Those are Pobble Thoughts. That and a buck fifty will get you coffee.
Ps ~ Test Words continues to sell much better after all the reviews. Amazon has had to reorder several times. Thanks again!

Reasons I'm a Goob

* I worry my dogs are bored ~ while they are asleep.

* I drove to the store to get half and half and drop a couple things in the mailbox. Dropped the mail in the box, got back in the Pobble Mobile and came home. Had to go back for the half and half.

* I looked all over for a pen the other night ~ forgetting I had one attached to my shirt collar. And another in my hair.

* I get excited about office supplies.


* I'm obsessed with my new "by country" counter on my blog.

* I own copies of the Constitution, three dictonaries and Emily Post's Etiquette.

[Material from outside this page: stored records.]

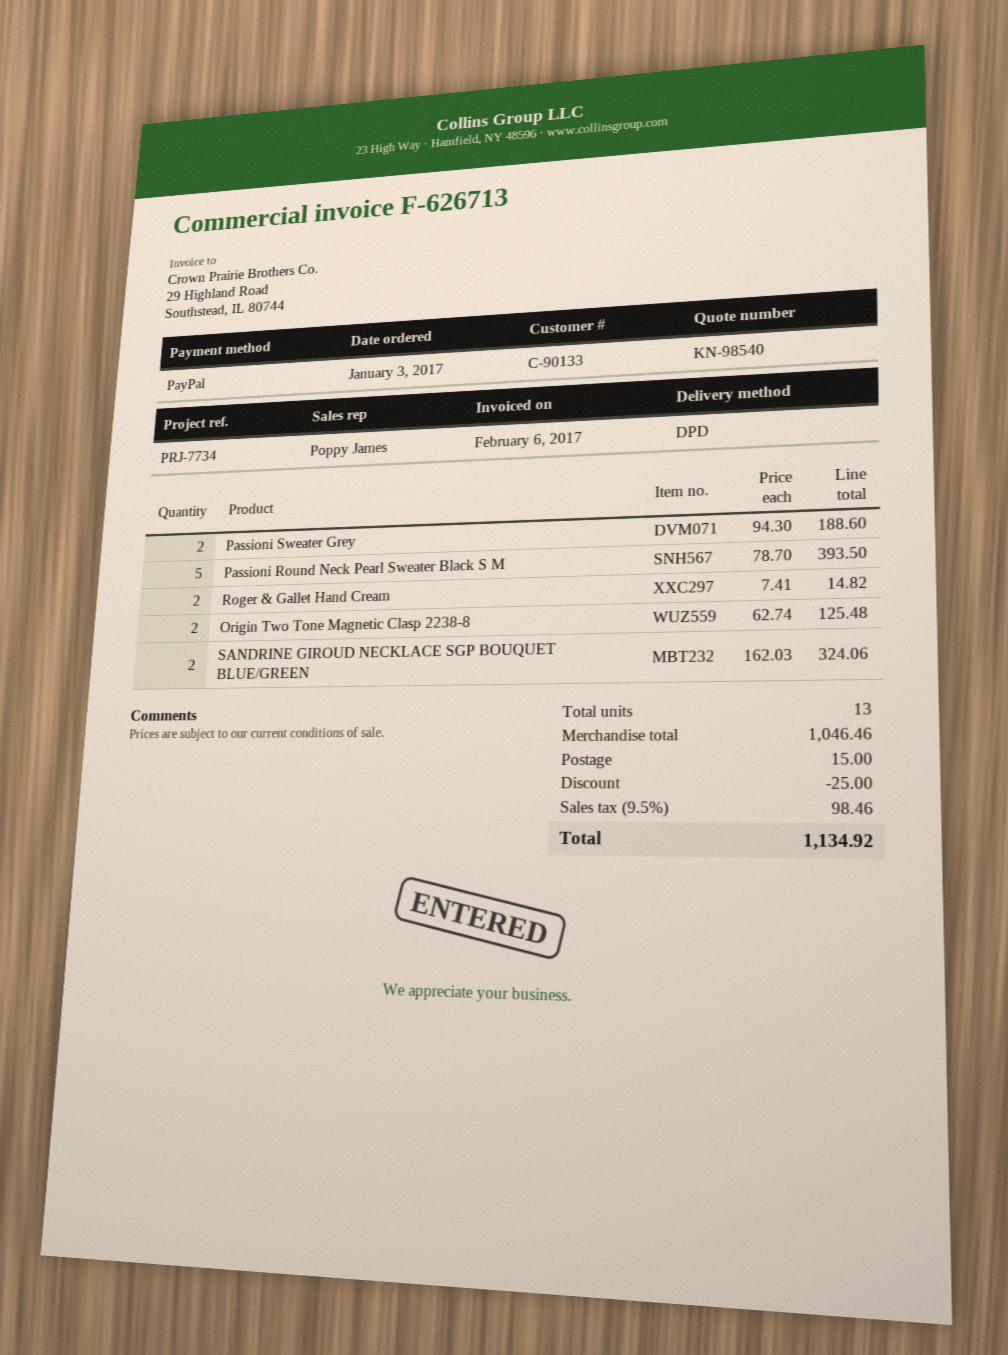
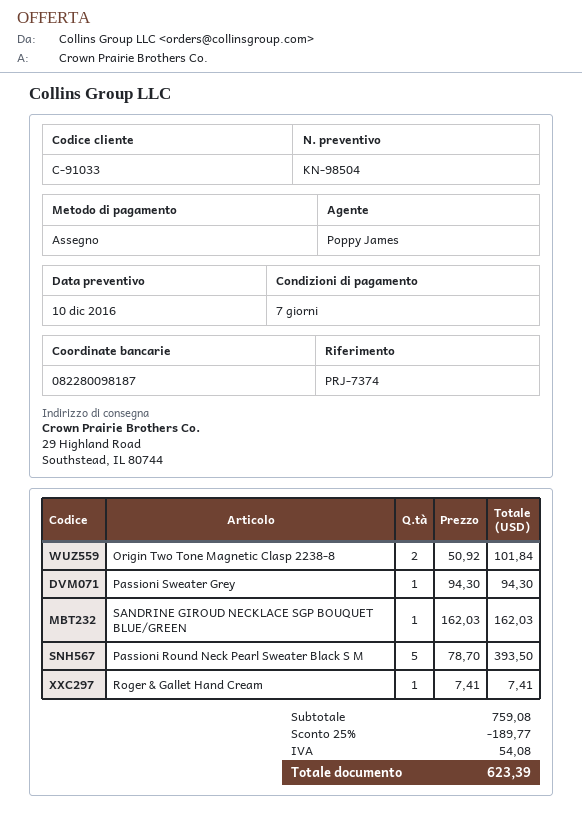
quote number: KN-98540 -> KN-98504
customer number: C-90133 -> C-91033
reference: PRJ-7734 -> PRJ-7374
payment method: PayPal -> cheque
Passioni Sweater Grey: 2 x 94.30 = 188.60 -> 1 x 94.30 = 94.30
Roger & Gallet Hand Cream: 2 x 7.41 = 14.82 -> 1 x 7.41 = 7.41
Origin Two Tone Magnetic Clasp 2238-8: 2 x 62.74 = 125.48 -> 2 x 50.92 = 101.84
SANDRINE GIROUD NECKLACE SGP BOUQUET BLUE/GREEN: 2 x 162.03 = 324.06 -> 1 x 162.03 = 162.03
subtotal: 1046.46 -> 759.08
discount: 25.00 -> 189.77
shipping: 15.00 -> none
tax: 98.46 -> 54.08
total: 1134.92 -> 623.39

* I attach pens to my shirt collar. And tuck them in my hair. At the same time.

Those are goobish Pobble Thoughts. That and a buck fifty will get you coffee.

Friday, July 13, 2007

Friendship, Movies and Harry Potter

The FAE took me to see Harry Potter tonight. I loved it. Considering the book was 900 pages long and the movie less than 2 1/2 hours, they did a damn good job. But even if they hadn't, I still would have loved it. See (slight spoiler alert!) ~ the love of Harry's friends and his love for them literally saves his life. And that's when I teared up. Not when I was "supposed to" but then.

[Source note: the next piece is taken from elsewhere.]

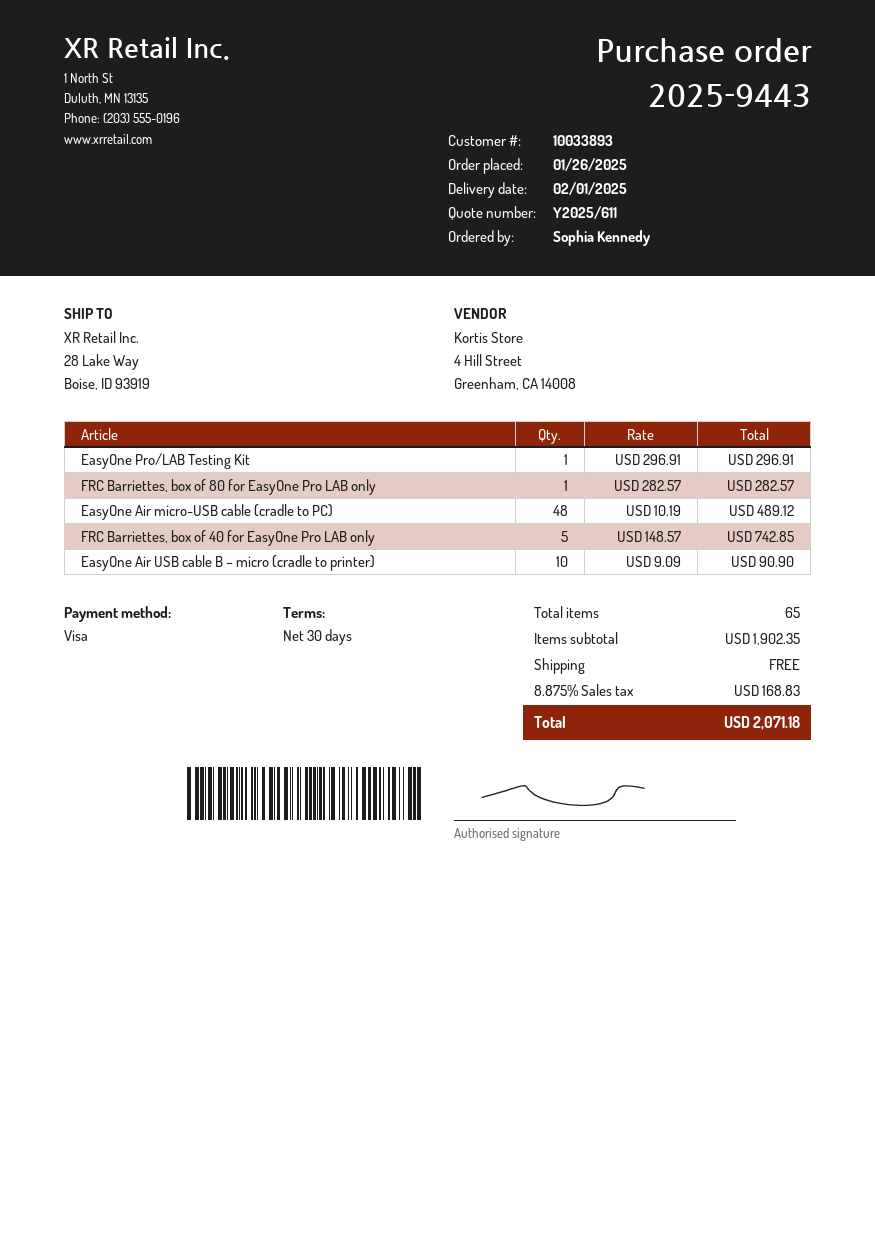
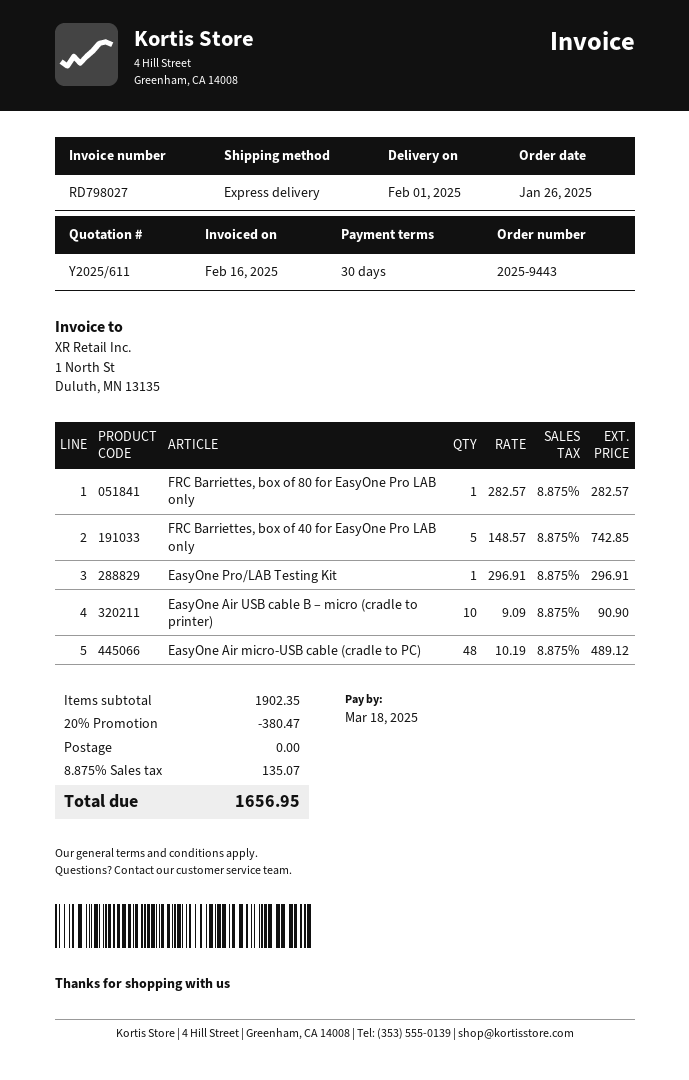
discount: none -> 20% = 380.47
tax: 8.875% = 168.83 -> 8.875% = 135.07
total: 2071.18 -> 1656.95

Courage and bravery in the name of friendship is my favorite theme for movies, television or books. Mushy romances don't phase me. Death scenes? Moved but dry-eyed. There's a show on now called The Black Donnellys. It's okay but they are brothers and I don't get it. Because they are also jerks and family or not, I'd've cut 'em off long before now. However...

Star Wars ~ Han Solo doesn't come back to fight the Empire. He comes back to save Luke's ass.

Robin Hood, Prince of Thieves ~ Little John swings his wife through a flaming forest because they know Robin will catch her. Know it.

Lethal Weapon...whichever ~ Murtaugh is stuck on a toilet with a bomb about to go off. The odds are he will die. They clear the room. Riggs won't leave.

Serenity (and the television series Firefly that spawned it) ~ Mal has no reason to take River home. It makes no sense. Yet he does. (And he keeps everybody alive and sane throughout the series, too. "Yeah, but she's our witch so cut her down!")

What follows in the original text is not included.